Hallo , hab da mal eine Frage. ...... für Kameras wo man Objektive aufsetzen kann , gibt es doch Filter wo die reflektion der Wasseroberfläche unterbunden wird . Nun meine eigentliche Frage ; gibt es sowas für normale Digitalkameras , wo das wechseln des Objektives nicht möglich ist.
Hoffe ihr versteht was ich meine  

lg Rico


----------



## Digicat (15. Juni 2007)

*AW: Filter für "Wasseroberfläche"*

Servus Rico

Gibt es  

Nennt sich Polfilter !!!

Vorausgesetzt dein Objektive hat ein Filtergewinde bzw. es wird ein Tubus mit Filtergewinde angeboten.

Welche Kamera besitzt du ??

Liebe Grüße
Helmut


----------



## rico (15. Juni 2007)

*AW: Filter für "Wasseroberfläche"*

Hallo Digicat
Habe eine Caplio RR660 von RICOH, mmm... da ist leider nix mit Gewinnte , dachte igendwie an eine Folie davor halten oder so .  
 lg Rico


----------



## Digicat (15. Juni 2007)

*AW: Filter für "Wasseroberfläche"*

Probiers einmal bei der Fa. Cokin, die machen so ziemlich für alle Hersteller Filter, mußt ein bisschen suchen (Ich habe die Zeit leider nicht).

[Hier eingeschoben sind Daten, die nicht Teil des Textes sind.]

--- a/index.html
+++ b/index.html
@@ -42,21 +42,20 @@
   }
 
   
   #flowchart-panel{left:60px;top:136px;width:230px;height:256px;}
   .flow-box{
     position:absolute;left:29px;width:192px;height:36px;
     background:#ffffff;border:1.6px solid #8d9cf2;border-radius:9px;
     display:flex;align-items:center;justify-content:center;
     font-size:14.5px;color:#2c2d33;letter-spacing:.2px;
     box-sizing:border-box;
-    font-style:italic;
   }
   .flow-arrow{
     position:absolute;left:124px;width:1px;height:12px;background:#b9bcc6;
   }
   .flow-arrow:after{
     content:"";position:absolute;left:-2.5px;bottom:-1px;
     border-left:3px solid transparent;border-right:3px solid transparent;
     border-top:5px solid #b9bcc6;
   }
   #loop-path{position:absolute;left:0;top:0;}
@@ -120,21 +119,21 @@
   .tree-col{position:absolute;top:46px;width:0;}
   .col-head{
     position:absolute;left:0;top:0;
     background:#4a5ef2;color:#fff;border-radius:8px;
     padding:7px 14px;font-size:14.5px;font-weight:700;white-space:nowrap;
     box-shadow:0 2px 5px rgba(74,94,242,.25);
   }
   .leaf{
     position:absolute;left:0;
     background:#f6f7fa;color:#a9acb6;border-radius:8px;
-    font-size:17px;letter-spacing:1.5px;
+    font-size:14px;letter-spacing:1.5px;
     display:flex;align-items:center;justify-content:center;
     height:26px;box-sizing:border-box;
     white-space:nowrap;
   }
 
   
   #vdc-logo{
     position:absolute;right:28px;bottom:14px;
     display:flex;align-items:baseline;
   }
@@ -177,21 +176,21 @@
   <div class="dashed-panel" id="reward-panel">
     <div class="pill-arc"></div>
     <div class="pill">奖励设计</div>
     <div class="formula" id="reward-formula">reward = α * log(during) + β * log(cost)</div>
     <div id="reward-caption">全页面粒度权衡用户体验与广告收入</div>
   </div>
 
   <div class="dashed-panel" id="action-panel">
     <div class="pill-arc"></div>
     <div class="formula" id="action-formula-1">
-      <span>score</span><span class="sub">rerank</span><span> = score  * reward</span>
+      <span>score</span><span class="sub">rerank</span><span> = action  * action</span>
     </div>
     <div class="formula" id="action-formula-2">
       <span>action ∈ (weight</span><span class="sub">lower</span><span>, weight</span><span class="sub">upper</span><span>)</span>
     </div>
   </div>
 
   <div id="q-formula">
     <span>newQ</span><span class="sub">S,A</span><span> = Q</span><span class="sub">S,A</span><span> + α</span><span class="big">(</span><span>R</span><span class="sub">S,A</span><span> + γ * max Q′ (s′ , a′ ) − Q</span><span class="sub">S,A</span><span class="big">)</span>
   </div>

Aber eins vorweg, mit einem Polfilter zu fotografieren ist nicht einfach (Winkelstellungen beachten, sonst bringt er nix).

LG
Helmut


----------



## Joachim (16. Juni 2007)

*AW: Filter für "Wasseroberfläche"*

Hmmmm.... also ich glaub es wird schwierig, an dieser Kamera nen Filter anzubringen - kein Gewinde! Und da man den Polfilter drehen können muss fällt eine "Klebebandlösung" auch flach.


----------



## rico (18. Juni 2007)

*AW: Filter für "Wasseroberfläche"*

Hi
...sehe ich auch so , war nur so eine Idee....., beim  nächsten Neukauf (Cam) etwas tiefer in die Tasche greifen   
Trotzdem Danke 
lg Rico


----------